Exercise goal: In the records below, how many lines hold the word "width"? Give only the number.
*** Dataset
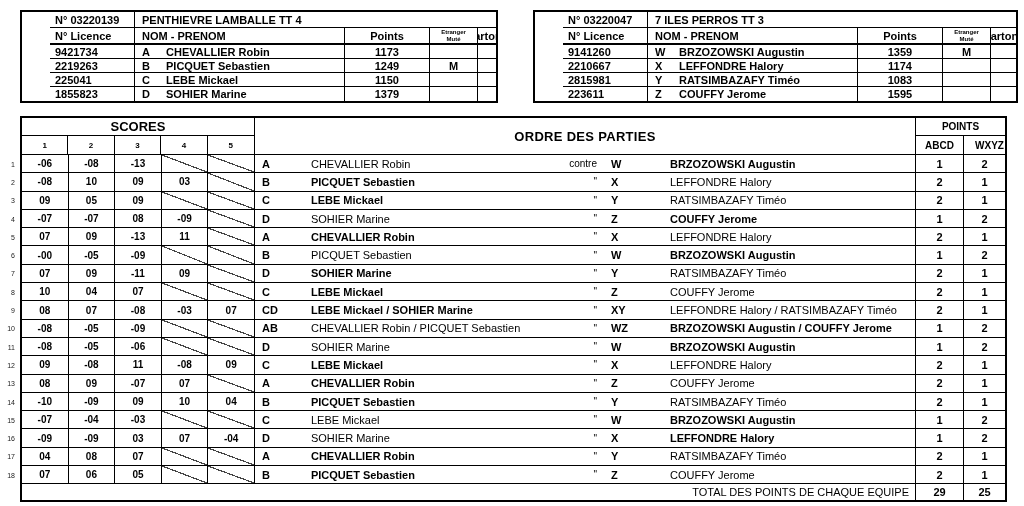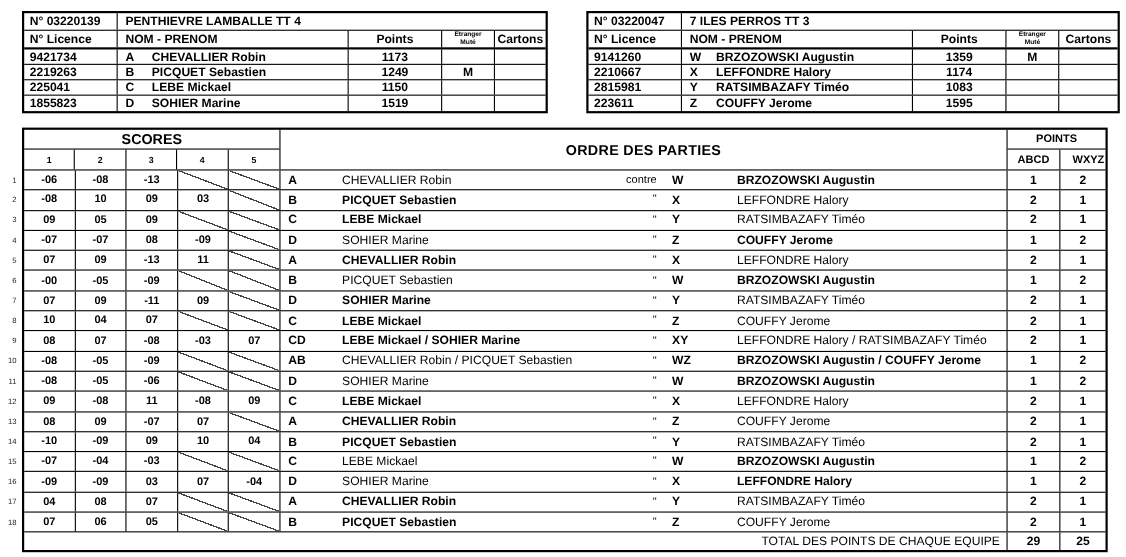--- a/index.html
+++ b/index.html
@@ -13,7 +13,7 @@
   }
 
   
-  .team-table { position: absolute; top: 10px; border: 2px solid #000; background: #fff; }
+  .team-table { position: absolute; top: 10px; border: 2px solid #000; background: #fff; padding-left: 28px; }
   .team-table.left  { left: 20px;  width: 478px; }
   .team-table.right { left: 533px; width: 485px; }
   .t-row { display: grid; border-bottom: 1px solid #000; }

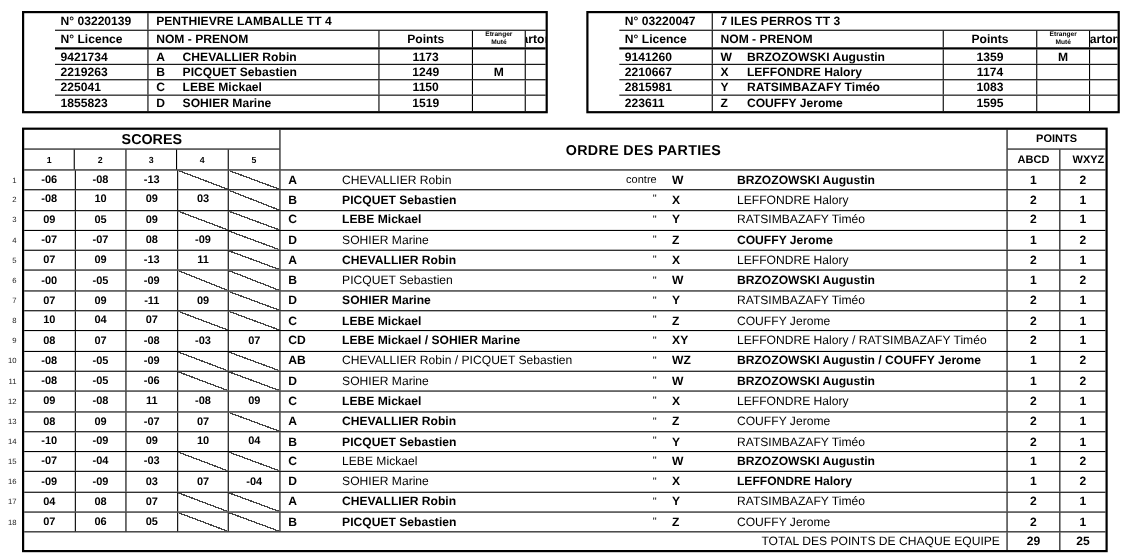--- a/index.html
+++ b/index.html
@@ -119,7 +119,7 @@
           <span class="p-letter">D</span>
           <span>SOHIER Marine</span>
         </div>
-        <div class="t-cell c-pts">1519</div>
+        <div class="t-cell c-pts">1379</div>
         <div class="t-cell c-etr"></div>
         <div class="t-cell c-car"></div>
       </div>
******
Solution to this task: 2